▸ **WHAT YOU WILL DO**: Reproduce each line of the entries that carries "direction".
____________________
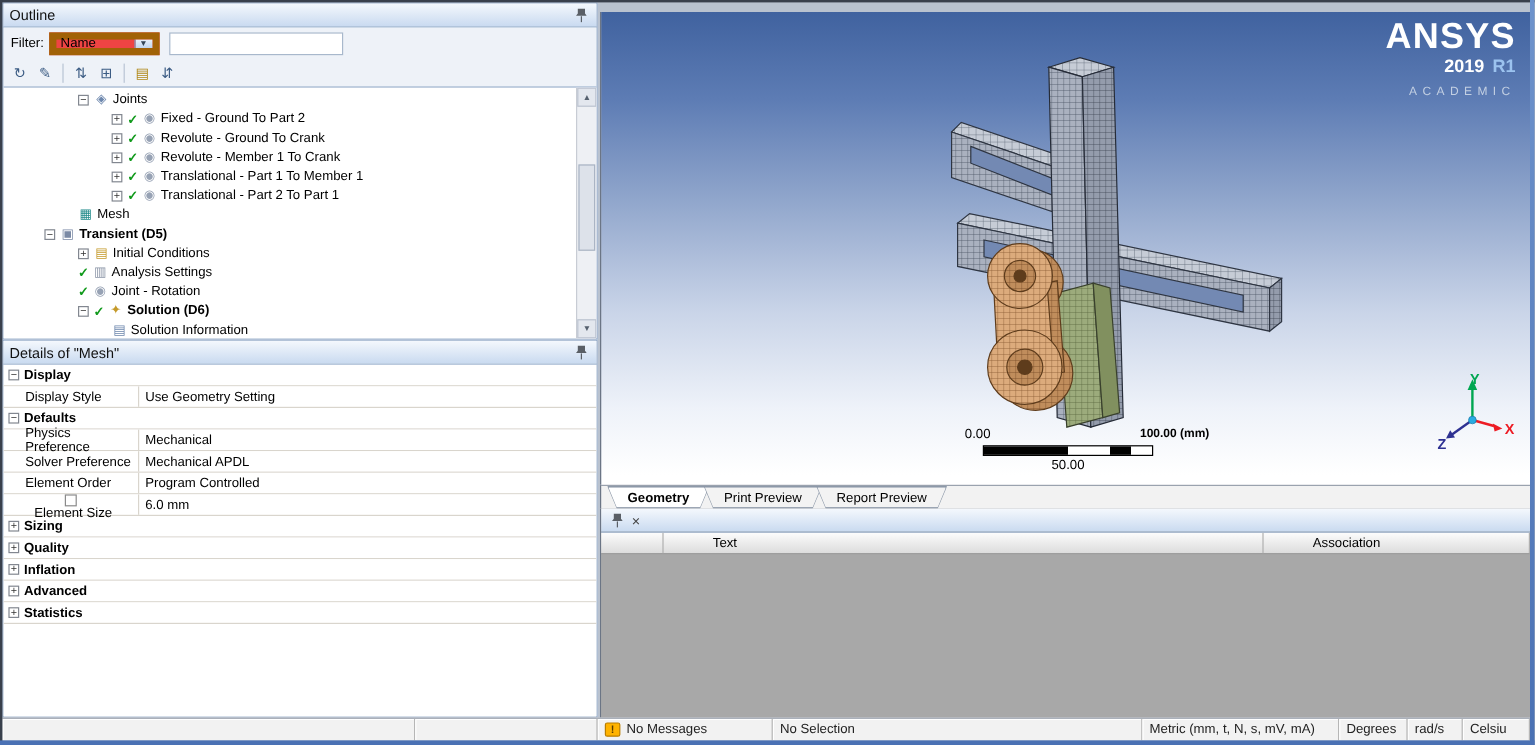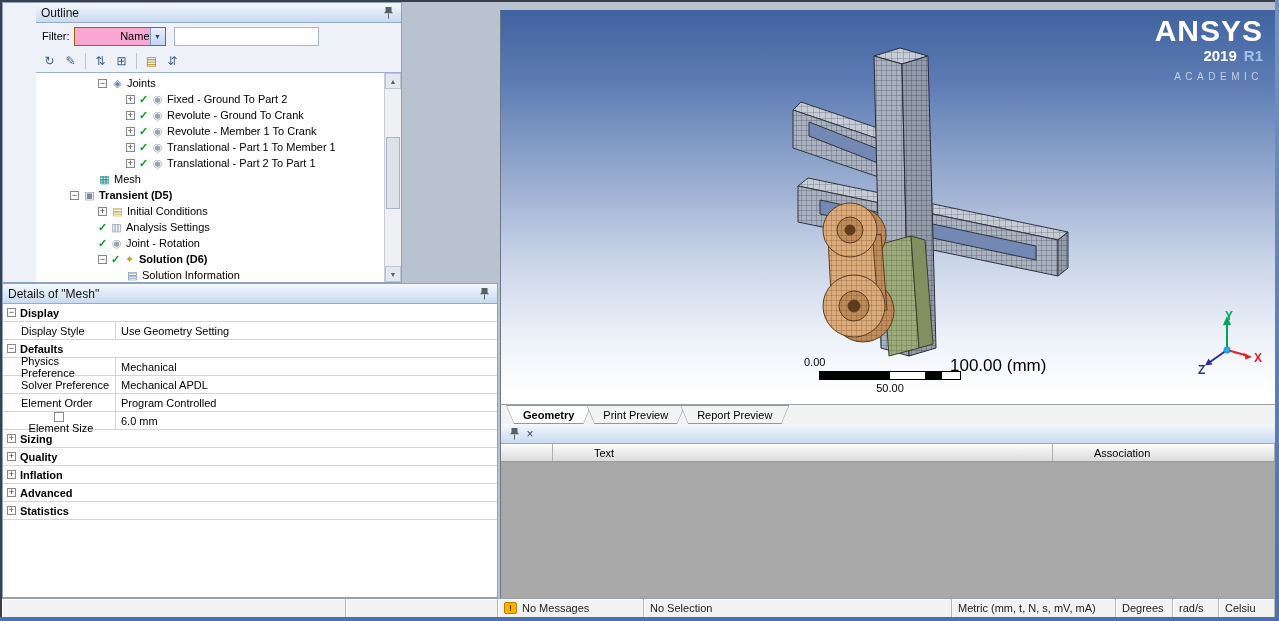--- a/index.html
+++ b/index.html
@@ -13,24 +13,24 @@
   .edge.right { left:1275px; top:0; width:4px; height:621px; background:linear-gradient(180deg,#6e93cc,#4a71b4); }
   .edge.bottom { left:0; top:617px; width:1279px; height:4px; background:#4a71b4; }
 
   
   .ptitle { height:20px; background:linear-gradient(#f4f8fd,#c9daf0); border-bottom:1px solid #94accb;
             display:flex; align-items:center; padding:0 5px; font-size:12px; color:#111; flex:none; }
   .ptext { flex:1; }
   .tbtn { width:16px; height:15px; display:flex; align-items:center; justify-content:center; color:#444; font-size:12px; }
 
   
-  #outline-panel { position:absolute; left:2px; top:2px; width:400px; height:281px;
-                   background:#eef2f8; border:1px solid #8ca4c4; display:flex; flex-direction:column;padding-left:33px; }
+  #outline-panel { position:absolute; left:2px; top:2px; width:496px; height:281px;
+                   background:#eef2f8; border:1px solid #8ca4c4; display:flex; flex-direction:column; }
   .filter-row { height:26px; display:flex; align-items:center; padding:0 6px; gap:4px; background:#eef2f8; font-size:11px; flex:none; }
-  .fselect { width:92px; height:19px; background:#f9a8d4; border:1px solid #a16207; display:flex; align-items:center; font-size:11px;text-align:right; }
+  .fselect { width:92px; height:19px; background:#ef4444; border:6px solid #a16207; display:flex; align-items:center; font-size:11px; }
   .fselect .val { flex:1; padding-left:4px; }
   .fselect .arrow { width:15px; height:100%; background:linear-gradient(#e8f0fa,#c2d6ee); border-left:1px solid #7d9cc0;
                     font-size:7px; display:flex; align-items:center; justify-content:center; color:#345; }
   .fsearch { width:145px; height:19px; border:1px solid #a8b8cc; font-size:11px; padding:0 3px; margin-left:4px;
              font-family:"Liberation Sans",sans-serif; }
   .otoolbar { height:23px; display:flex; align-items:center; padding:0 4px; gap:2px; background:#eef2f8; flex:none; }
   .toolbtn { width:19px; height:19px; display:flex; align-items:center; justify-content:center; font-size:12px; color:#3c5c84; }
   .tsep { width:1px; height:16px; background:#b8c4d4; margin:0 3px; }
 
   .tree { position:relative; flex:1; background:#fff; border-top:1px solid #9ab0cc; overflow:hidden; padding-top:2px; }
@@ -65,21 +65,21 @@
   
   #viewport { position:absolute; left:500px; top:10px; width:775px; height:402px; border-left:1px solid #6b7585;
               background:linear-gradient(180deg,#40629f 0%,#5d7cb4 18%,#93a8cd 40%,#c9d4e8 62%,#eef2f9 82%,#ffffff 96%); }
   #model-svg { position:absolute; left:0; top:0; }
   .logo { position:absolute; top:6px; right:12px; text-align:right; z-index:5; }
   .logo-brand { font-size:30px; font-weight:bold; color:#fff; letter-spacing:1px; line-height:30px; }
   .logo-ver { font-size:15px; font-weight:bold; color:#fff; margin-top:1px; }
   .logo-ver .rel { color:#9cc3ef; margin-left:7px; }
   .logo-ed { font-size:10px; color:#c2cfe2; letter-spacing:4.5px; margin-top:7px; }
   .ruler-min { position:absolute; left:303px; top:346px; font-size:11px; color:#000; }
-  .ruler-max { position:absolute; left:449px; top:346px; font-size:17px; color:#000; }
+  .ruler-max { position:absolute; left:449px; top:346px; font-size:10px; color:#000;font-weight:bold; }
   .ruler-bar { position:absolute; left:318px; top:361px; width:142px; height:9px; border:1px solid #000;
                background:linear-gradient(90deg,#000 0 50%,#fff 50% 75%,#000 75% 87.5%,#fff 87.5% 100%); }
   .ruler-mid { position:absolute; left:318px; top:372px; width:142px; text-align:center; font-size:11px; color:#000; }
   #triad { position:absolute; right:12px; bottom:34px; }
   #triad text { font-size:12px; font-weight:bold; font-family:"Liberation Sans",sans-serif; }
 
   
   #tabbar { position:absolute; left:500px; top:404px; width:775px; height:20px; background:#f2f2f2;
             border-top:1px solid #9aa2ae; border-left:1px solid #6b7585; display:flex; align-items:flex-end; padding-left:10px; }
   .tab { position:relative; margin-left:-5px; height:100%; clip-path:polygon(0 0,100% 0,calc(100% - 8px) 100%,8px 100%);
____________________
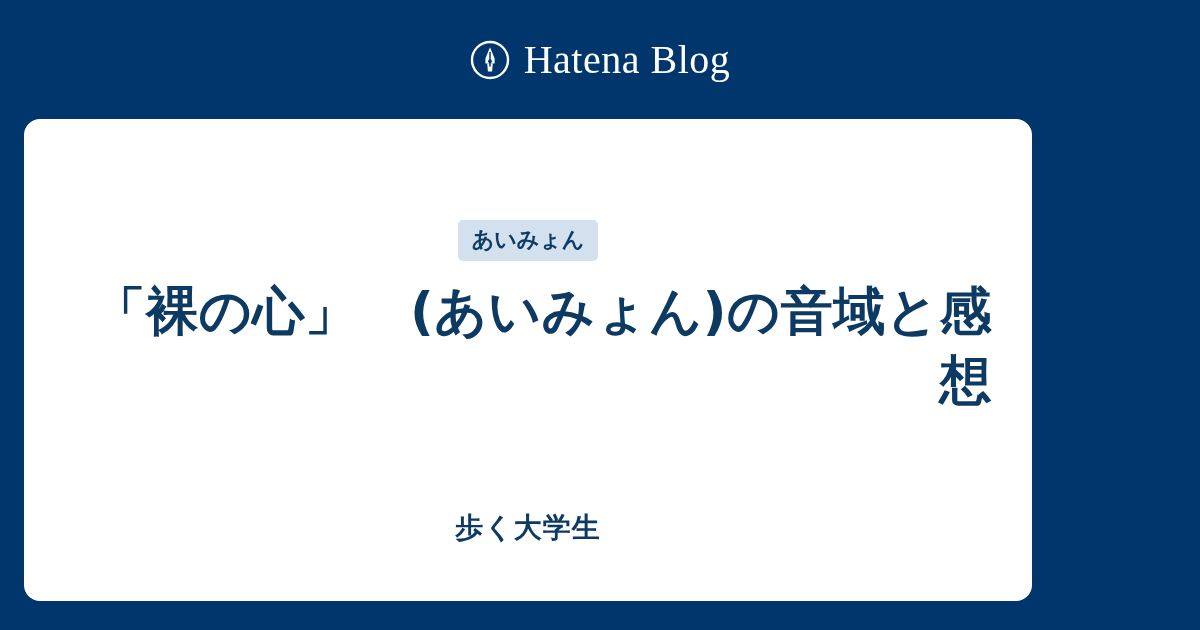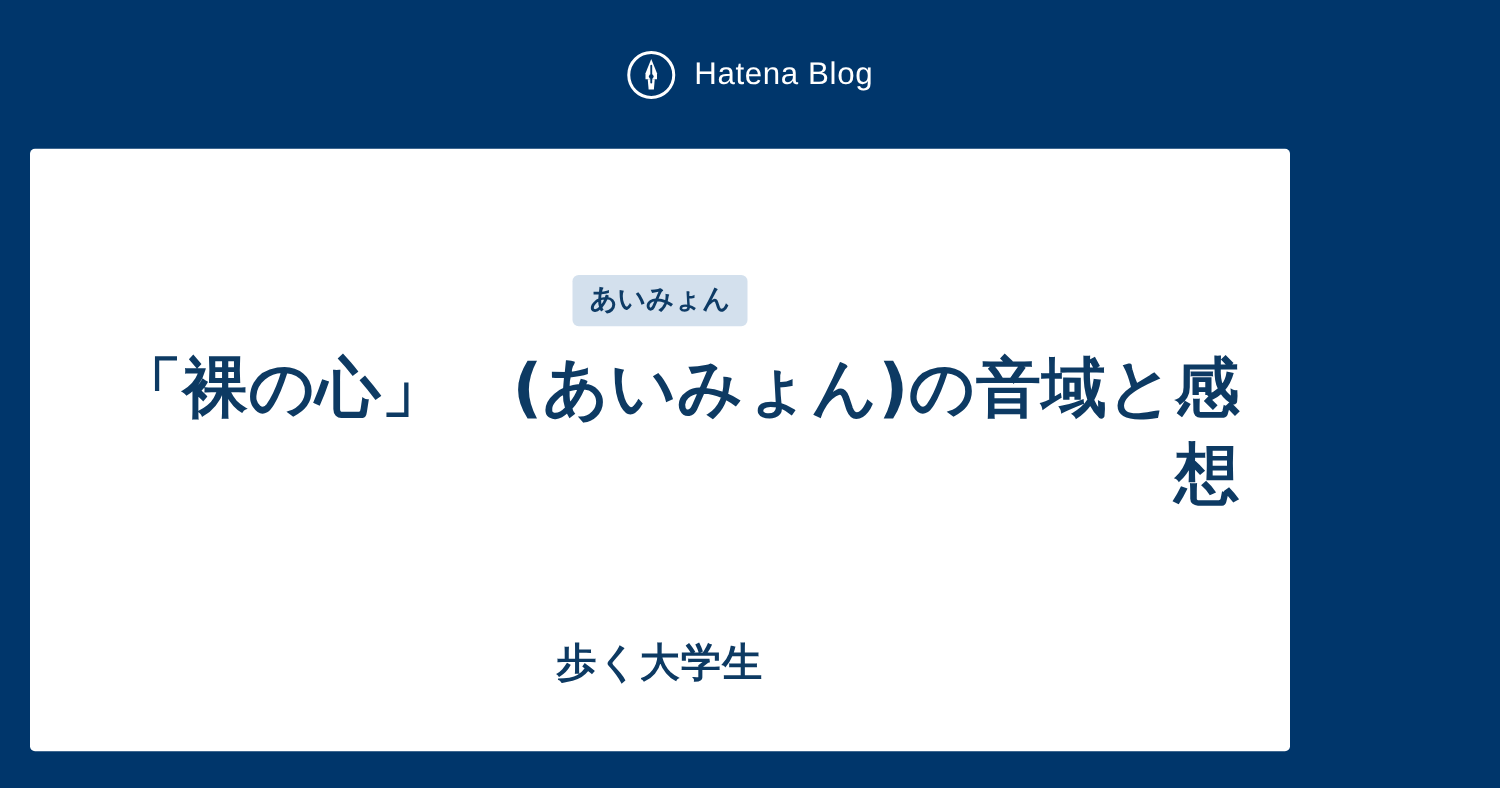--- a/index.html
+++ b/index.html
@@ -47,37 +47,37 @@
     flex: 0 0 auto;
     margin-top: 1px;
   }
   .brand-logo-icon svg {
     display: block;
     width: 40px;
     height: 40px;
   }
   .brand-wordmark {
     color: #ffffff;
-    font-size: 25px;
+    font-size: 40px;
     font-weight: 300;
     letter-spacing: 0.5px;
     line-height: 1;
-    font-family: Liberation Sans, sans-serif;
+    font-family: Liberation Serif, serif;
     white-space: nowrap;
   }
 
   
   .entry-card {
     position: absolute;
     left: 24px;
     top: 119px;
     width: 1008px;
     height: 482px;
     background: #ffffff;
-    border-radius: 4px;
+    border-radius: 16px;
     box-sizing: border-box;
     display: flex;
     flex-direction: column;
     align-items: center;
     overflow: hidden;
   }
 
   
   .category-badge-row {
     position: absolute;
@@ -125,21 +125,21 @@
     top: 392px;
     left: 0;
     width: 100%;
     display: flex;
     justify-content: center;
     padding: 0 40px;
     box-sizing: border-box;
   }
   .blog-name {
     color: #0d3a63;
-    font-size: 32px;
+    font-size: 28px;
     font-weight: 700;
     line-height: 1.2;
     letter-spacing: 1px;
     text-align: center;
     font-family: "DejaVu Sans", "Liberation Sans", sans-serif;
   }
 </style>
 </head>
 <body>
____________________
▸ **OUTPUT OF THE TASK**:
-                   background:#eef2f8; border:1px solid #8ca4c4; display:flex; flex-direction:column;padding-left:33px; }
+                   background:#eef2f8; border:1px solid #8ca4c4; display:flex; flex-direction:column; }
     flex-direction: column;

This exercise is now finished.